Reproducible sampling

Seeds guarantee identical results across runs. This is essential for reproducible analysis and debugging.

tova
async fn main() {
  employees = await read("data/employees.csv")

  s1 = tableSample(employees, 3, {seed: 123})
  s2 = tableSample(employees, 3, {seed: 123})

  names1 = [r.name for r in s1.toArray()]
  names2 = [r.name for r in s2.toArray()]

  print("Identical: {jsonStringify(names1) == jsonStringify(names2)}")
}

Expected output:

text
Identical: true

Both samples use the same seed, so they produce the exact same rows. Change the seed to get a different subset.

Fractional sample

Pass a decimal between 0 and 1 to sample a percentage of the table.

tova
async fn main() {
  employees = await read("data/employees.csv")

  quarter = tableSample(employees, 0.25, {seed: 42})
  print("25% of {employees.rows} = {quarter.rows} rows")
}

Expected output:

text
25% of 20 = 5 rows

Fractional sampling is useful when you want a consistent proportion regardless of table size. Here, 25% of 20 rows gives 5 rows.

Stratified sampling

table_stratified_sample draws the same number of rows from each distinct value in a column. This ensures every group is represented equally.

tova
async fn main() {
  employees = await read("data/employees.csv")

  stratified = tableStratifiedSample(employees, "department", 2, {seed: 42})
  peek(stratified, {title: "Stratified Sample (2 per dept)"})
}

This pulls exactly 2 employees from each department (Engineering, Sales, Marketing), giving 6 rows total. Stratified sampling prevents large groups from dominating the sample -- every department gets equal representation.

Reshaping

Reshaping transforms the structure of a table without changing the underlying data. The three core operations are pivot (long to wide), unpivot (wide to long), and explode (arrays to rows).

Pivot (long to wide)

table_pivot works like a pivot table in a spreadsheet. It takes rows and spreads one column's values across new columns.

tova
async fn main() {
  sales = await read("data/sales.csv")

  pivoted = sales
    |> tablePivot({index: "region", columns: "customer_type", values: "amount"})

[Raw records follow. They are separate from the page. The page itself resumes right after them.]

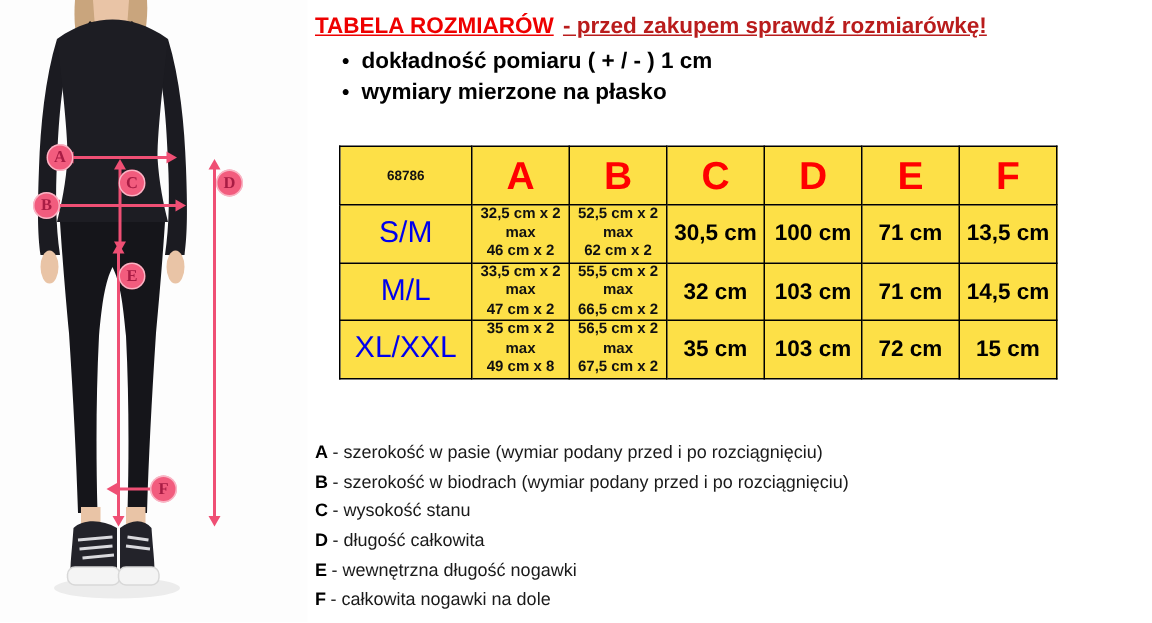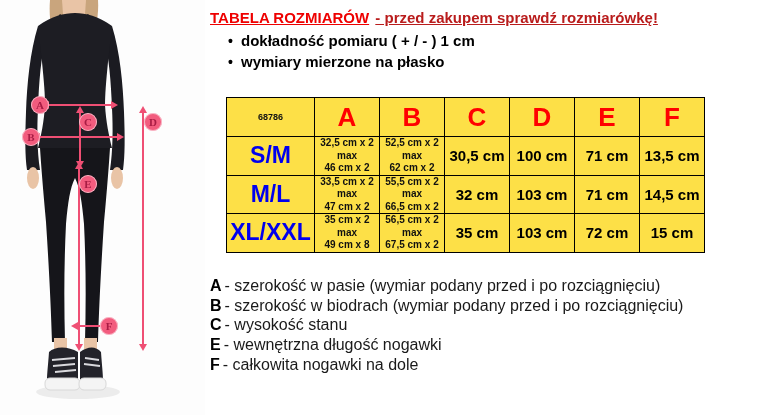"S/M" td.size { font-size: 23px -> 20px; font-weight: bold -> normal }
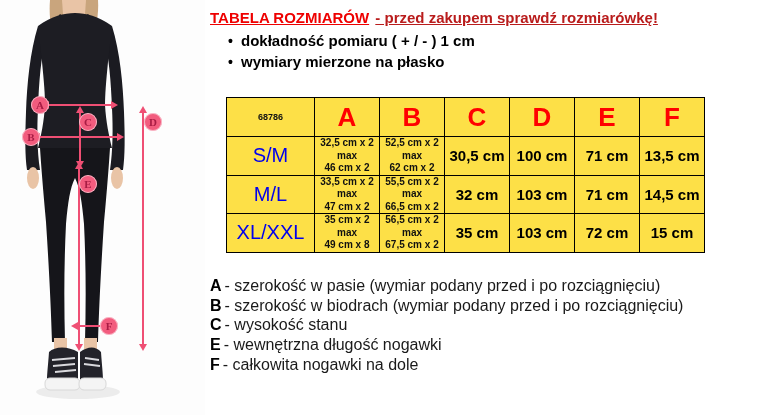"A - szerokość w pasie" #legend { font-size: 16px -> 12px; top: 276px -> 292px }
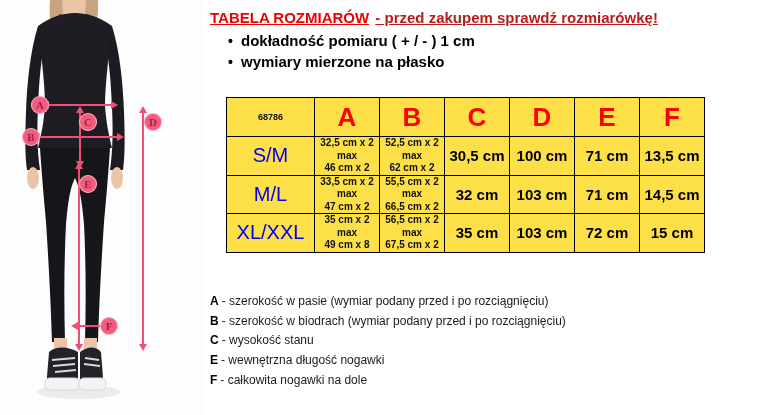"D - długość całkowita" div.legend-line { html: none -> <div><b>D</b><span>- długość całkowita</span></div> }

  peek(pivoted, {title: "Pivoted: Region x Customer Type"})
}

The three parameters control the pivot:

ParameterRoleIn this example
indexRow labels (left axis)"region" -- one row per region
columnsNew column headers"customer_type" -- Enterprise, Mid-Market, SMB
valuesCell values (summed by default)"amount" -- total revenue

Expected shape:

regionEnterpriseMid-MarketSMB
Northeast3990006800010000
West24000000
Midwest4200010500021200
South0010400

Each cell contains the sum of amount for that region/customer-type combination.

Headcount pivot

You can pivot any numeric value. To count occurrences, derive a column of 1s and pivot that.

tova
async fn main() {
  employees = await read("data/employees.csv")

  dept_pivot = employees
    |> tableDerive({val: fn(r) 1})
    |> tablePivot({index: "department", columns: "city", values: "val"})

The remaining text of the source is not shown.